Song performed by Blind Alfred Reed

"The Wreck of the Virginian" (Roud 14019) is an American folk song by Blind Alfred Reed recorded on July 28, 1927. The song describes a train wreck in Ingleside, West Virginia. The lyrics, which are essentially documentary, describe how, on "a bright Spring morning on the twenty-fourth of May," 1927, the engineer, E. G. Aldrich of Roanoke, Virginia, known as "Dad," and his fireman, Frank M. O'Neill of Pax, West Virginia, running train number three, "left Roanoke en route for Huntington." Then, "at eleven fifty-two that day, they just left Ingleside," when "an east-bound freight crushed into them." and they were both killed. The song also notes that "Dad" Aldritch had been an engineer on the line since 1906.
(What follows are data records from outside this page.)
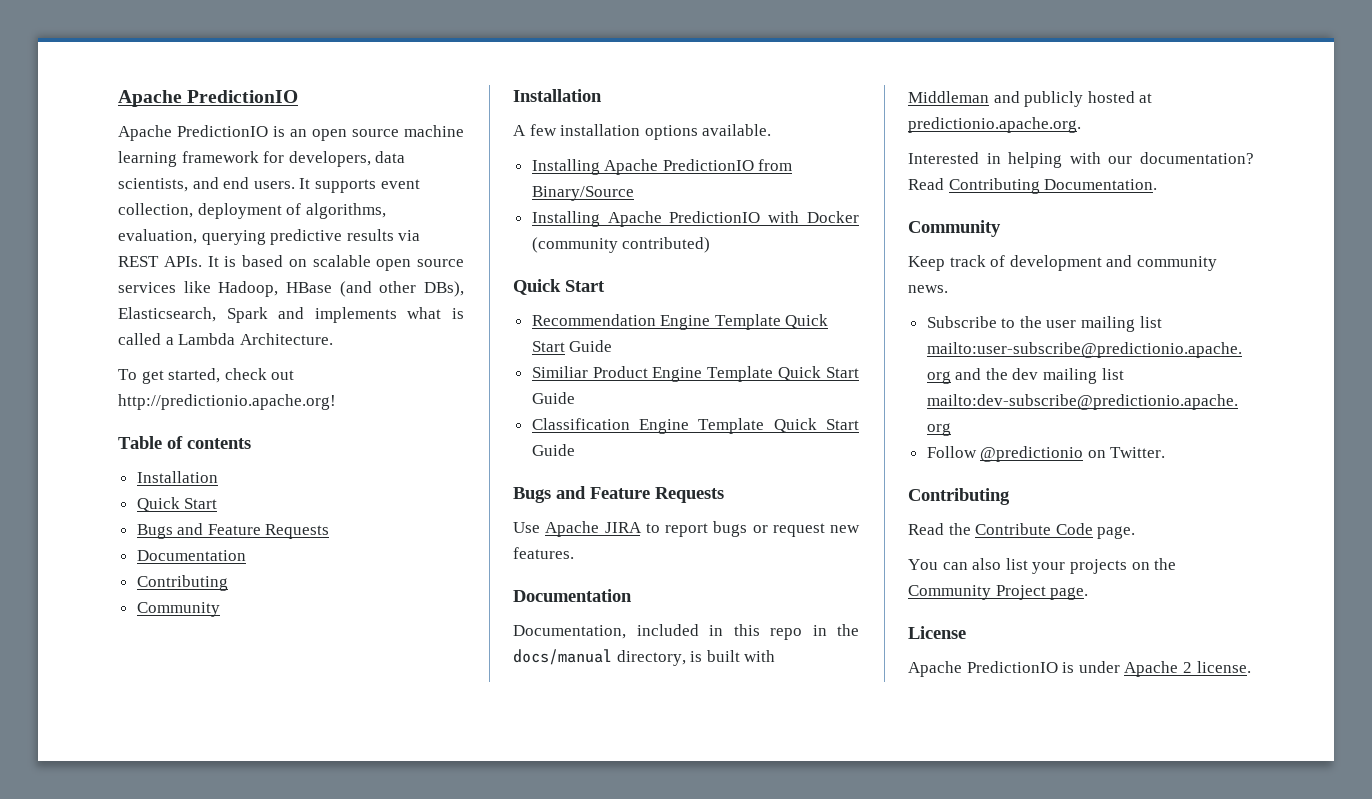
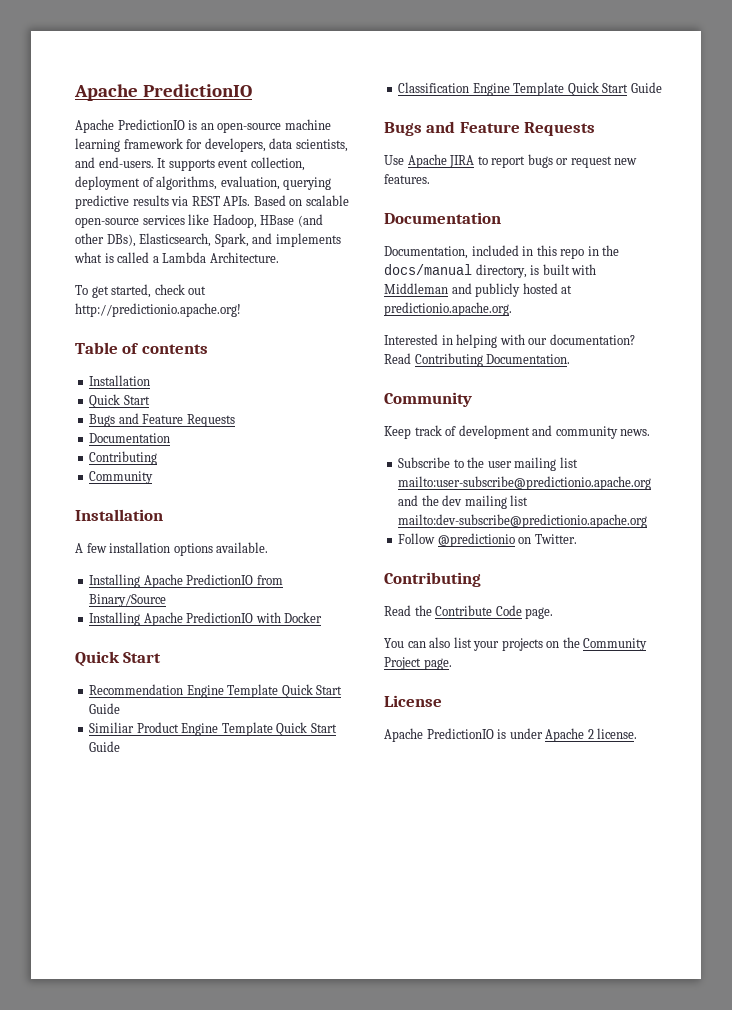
- Apache PredictionIO is an open source machine learning framework for developers, data scientists, and end users.
+ Apache PredictionIO is an open-source machine learning framework for developers, data scientists, and end-users.
- It is based on scalable open source services like Hadoop, HBase (and other DBs), Elasticsearch, Spark and implements what is called a Lambda Architecture.
+ Based on scalable open-source services like Hadoop, HBase (and other DBs), Elasticsearch, Spark, and implements what is called a Lambda Architecture.
- Installing Apache PredictionIO with Docker (community contributed)
+ Installing Apache PredictionIO with Docker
The two trains met in a head-on collision. Aldrich and O'Neill were scalded to death by the steam of their locomotive as it crawled up and over the electric locomotive hauling the freight train. None of the cars of either train derailed, but due to the sudden stop, 20 passengers were injured, none of them seriously.

Reed recorded the song on July 28, 1927 in Bristol, Tennessee, for Victor Talking Machine Company producer Ralph Peer as part of the legendary Bristol Sessions.

The song was originally released as Victor 20836 on September 16, 1927. It can also be heard on Reed's album Complete Recorded Works, 1927-29.